But on a multi-node K3s cluster, when the metrics-server securely reaches out to the kubelet of one of the nodes (e.g. ‘mynode1’ ) for metrics, the name may not match a SAN name from the kubelet certificate, and will be evaluated as invalid.
You can view the SAN names of the certificate being used by the kubelet (an integrated subprocess of kube-apiserver in K3s) by running the following command from the K3s master.
sudo openssl x509 -in /var/lib/rancher/k3s/server/tls/serving-kube-apiserver.crt -text -noout | grep "Subject Alternative Name:" -A1
If the SAN names do not include the hostnames and/or IP of all your cluster nodes, then you will have the x509 errors described.
Resolution
The metrics-server reuses the certificate in use by the kubelet/kube-apiserver. So, we need to modify the certificate used by the kube-apiserver to add the names of the worker nodes to the SAN list of the certificate.
This can be done with the ‘tls-san’ flag. If you are using “/etc/rancher/k3s/config.yaml” to configure the K3s master, then add the hostname and/or IP of your worker nodes in the cluster.
tls-san: [ "node1", "node2", "192.168.122.214", "192.168.122.215" ]

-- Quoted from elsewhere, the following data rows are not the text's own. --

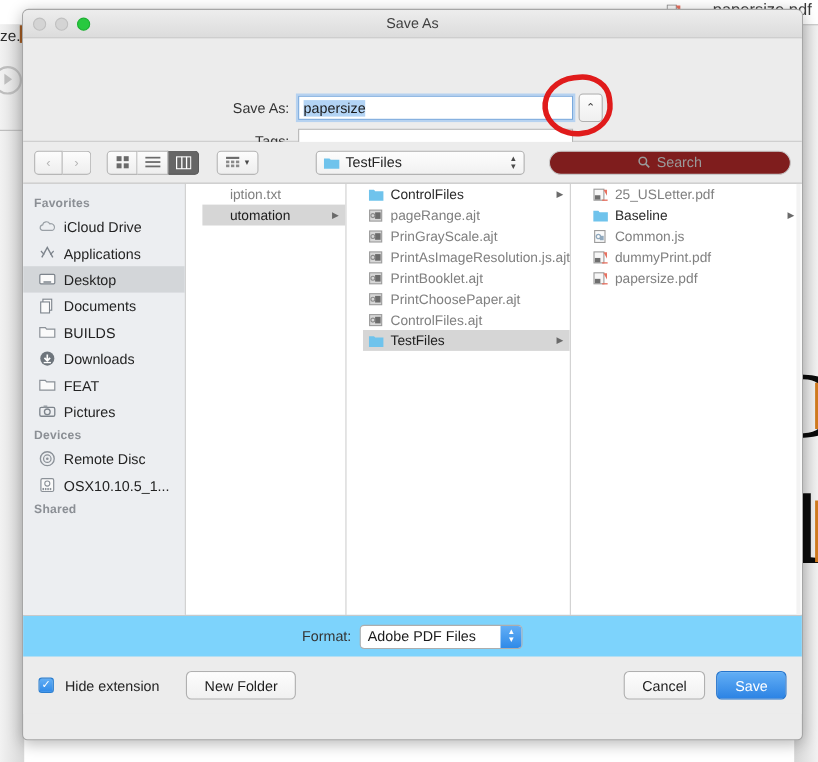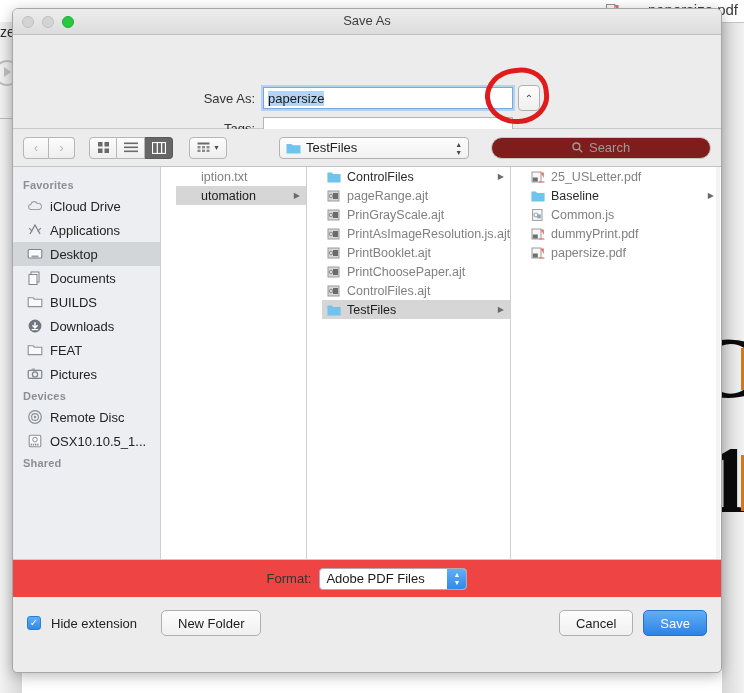--- a/index.html
+++ b/index.html
@@ -66,21 +66,21 @@
   .glyph-1 { right: -9px; top: 432px; font-size: 96px; }
   .glyph-edge-a {
     position: absolute; right: 0; top: 348px; width: 3px; height: 42px; background: #d07a1e;
   }
   .glyph-edge-b {
     position: absolute; right: 0; top: 455px; width: 3px; height: 56px; background: #d07a1e;
   }
 
   
   .sheet {
-    position: absolute; left: 12px; top: 8px;
+    position: absolute; left: 20px; top: 8px;
     width: 710px; height: 665px;
     background: #ececec;
     border: 1px solid #a6a6a6;
     border-radius: 6px 6px 5px 5px;
     box-shadow: 0 3px 14px rgba(0,0,0,.28);
     overflow: hidden;
   }
 
   .titlebar {
     position: relative; height: 26px;
@@ -211,21 +211,21 @@
   .crow.folder { color: #2b2b2b; }
   .crow.selected { background: #d6d6d6; color: #1d1d1d; }
   .crow .disc { position: absolute; right: 6px; font-size: 8px; color: #6a6a6a; }
   .c-ico { width: 14px; height: 14px; flex: 0 0 14px; }
   .col-scroll {
     position: absolute; right: 0; top: 0; width: 4px; height: 100%; background: #f3f3f3;
   }
 
   
   .formatbar {
-    height: 38px; background: #ef4444; border-top: 1px solid #c9c9c9;
+    height: 38px; background: #7dd3fc; border-top: 1px solid #c9c9c9;
     display: flex; align-items: center; justify-content: center; gap: 8px;
   }
   .fmt-label { font-size: 13px; color: #343434; }
   .fmt-popup {
     width: 148px; height: 22px; background: #fff;
     border: 1px solid #adadad; border-radius: 4px;
     display: flex; align-items: center; padding: 0 6px;
     font-size: 13px; color: #1a1a1a; position: relative;
   }
   .fmt-stepper {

Then run the certificate rotation process from the K3s master to regenerate the api-server certificate.
sudo systemctl stop k3s sudo k3s --debug certificate rotate --service api-server sudo systemctl start k3s
This will add these entries to the SAN list of the certificate and resolve the x509 errors coming from metrics-server when trying to communicate with other nodes.
You can validate the SAN list change on the certificate using the openssl command from the “problem” section above.
Client Validation
After giving the metrics-service a couple of minutes to stabilize and then gather information from the set of nodes in your cluster, ‘kubectl top’ should work if this is successfully resolved.
kubectl top pods
Comment on other resolutions
There are a lot of other threads and github issues where people have issues with the K3s metrics-server collecting data, and workarounds include:
- Setting ‘spec.template.spec.hostNetwork=true’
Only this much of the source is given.